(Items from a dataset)

▬▬▬

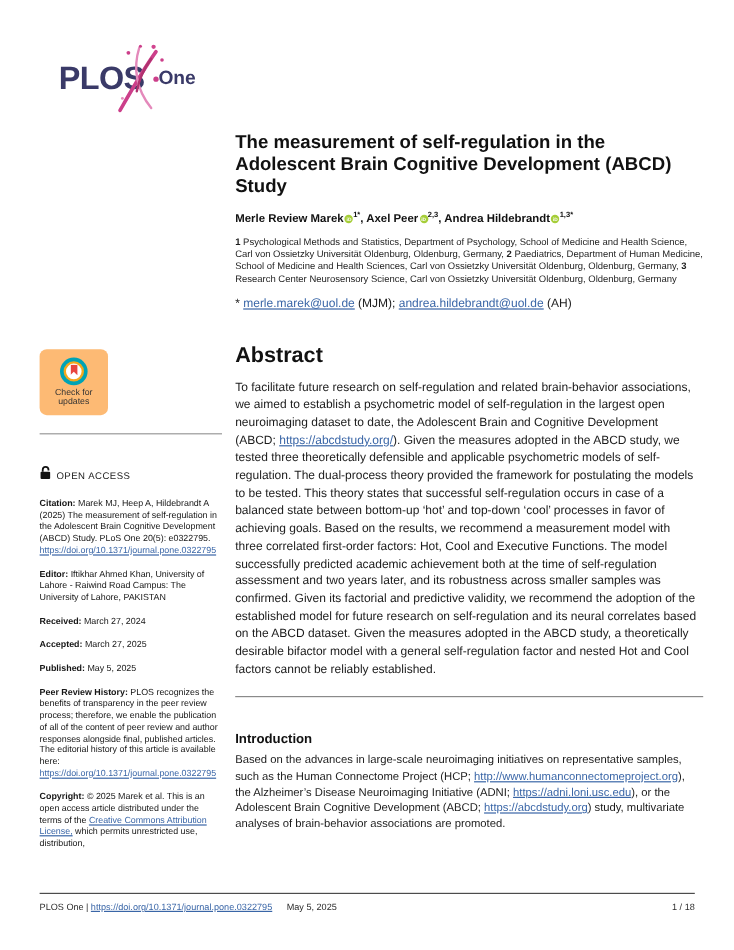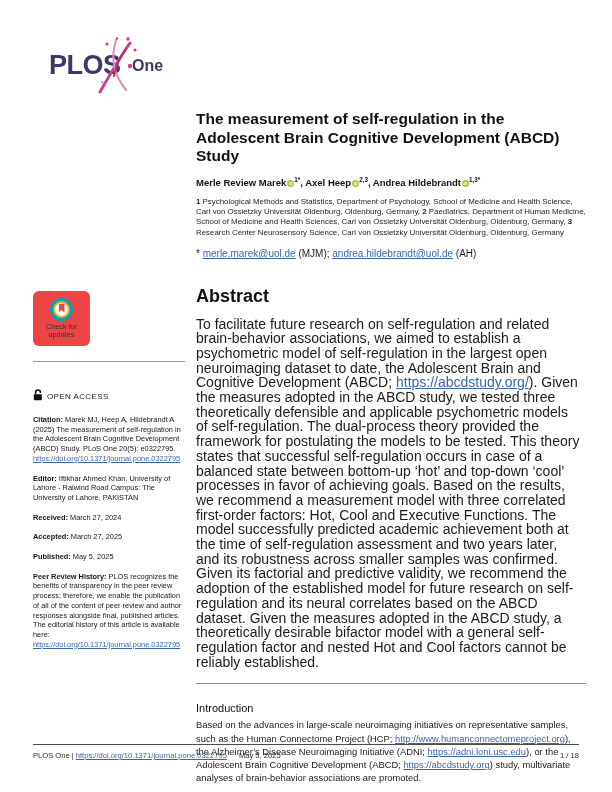"Axel Heep" span { text: Heep -> Peer }
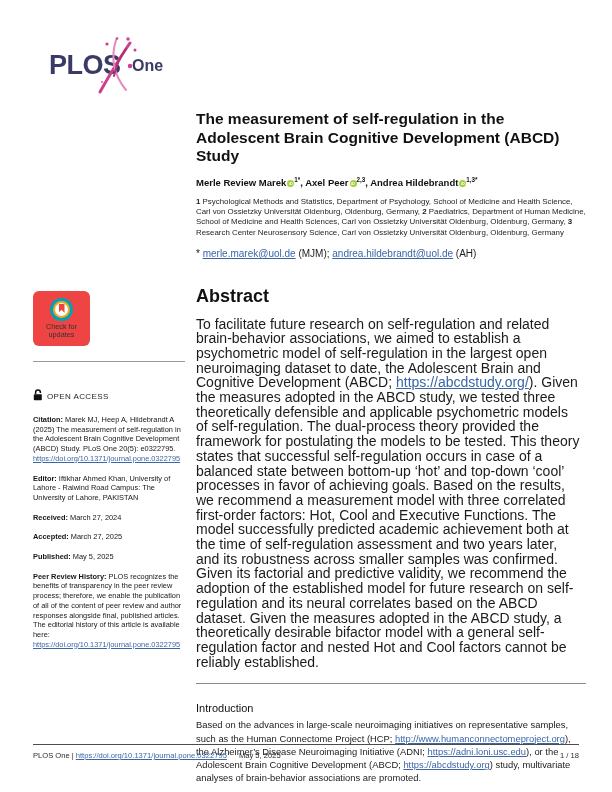"Check for" .badge { background: #ef4444 -> #fdba74 }
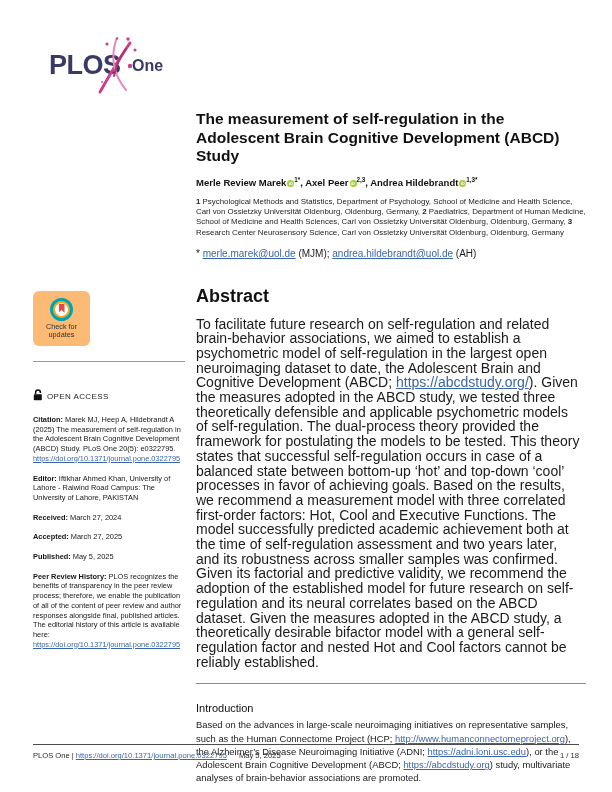"To facilitate future research on" .abs-text { font-size: 14px -> 10px }
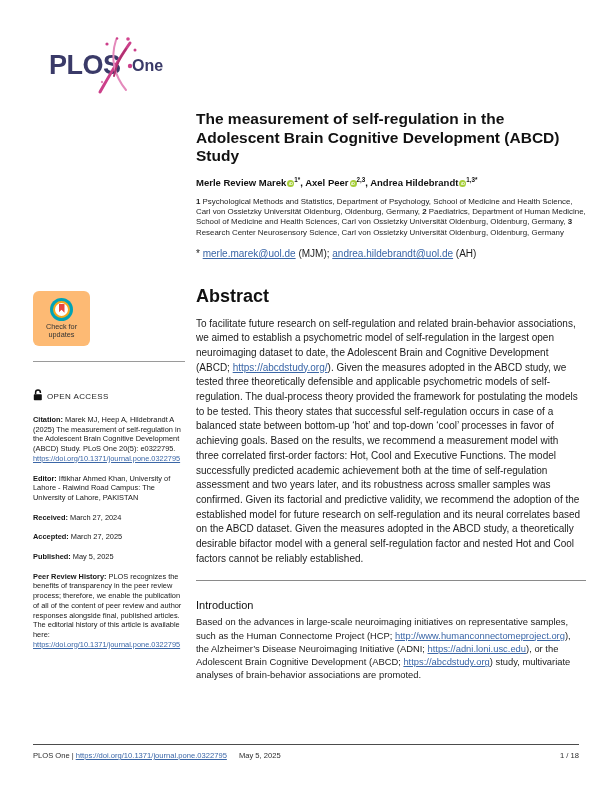"Introduction" .intro-head { font-weight: normal -> bold; margin: 18px 0 4px 0 -> 29px 0 4px 0 }
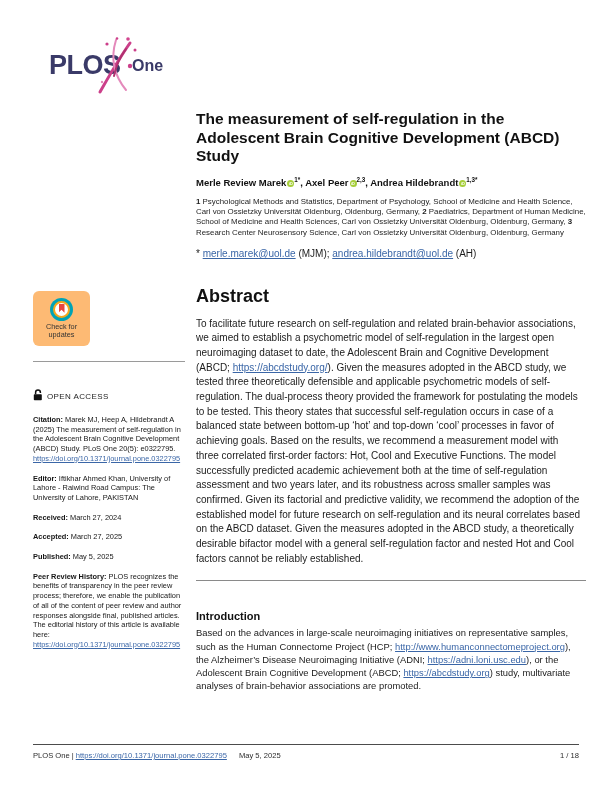"Copyright: © 2025 Marek et" p.side-p { html: none -> <p><b>Copyright:</b><span> © 2025 Marek et al. This is an open access article distributed under the terms of the </span><a>Creative Commons Attribution License,</a><span> which permits unrestricted use, distribution,</span></p> }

▬▬▬

> [Task statement]: Which lines run from the one containing "facilitate future research" to the end of the entries above? Write them out exactly, leaving out every picture.

> [The completed task]:
"To facilitate future research on" .abs-text { font-size: 14px -> 10px }
"Introduction" .intro-head { font-weight: normal -> bold; margin: 18px 0 4px 0 -> 29px 0 4px 0 }
"Copyright: © 2025 Marek et" p.side-p { html: none -> <p><b>Copyright:</b><span> © 2025 Marek et al. This is an open access article distributed under the terms of the </span><a>Creative Commons Attribution License,</a><span> which permits unrestricted use, distribution,</span></p> }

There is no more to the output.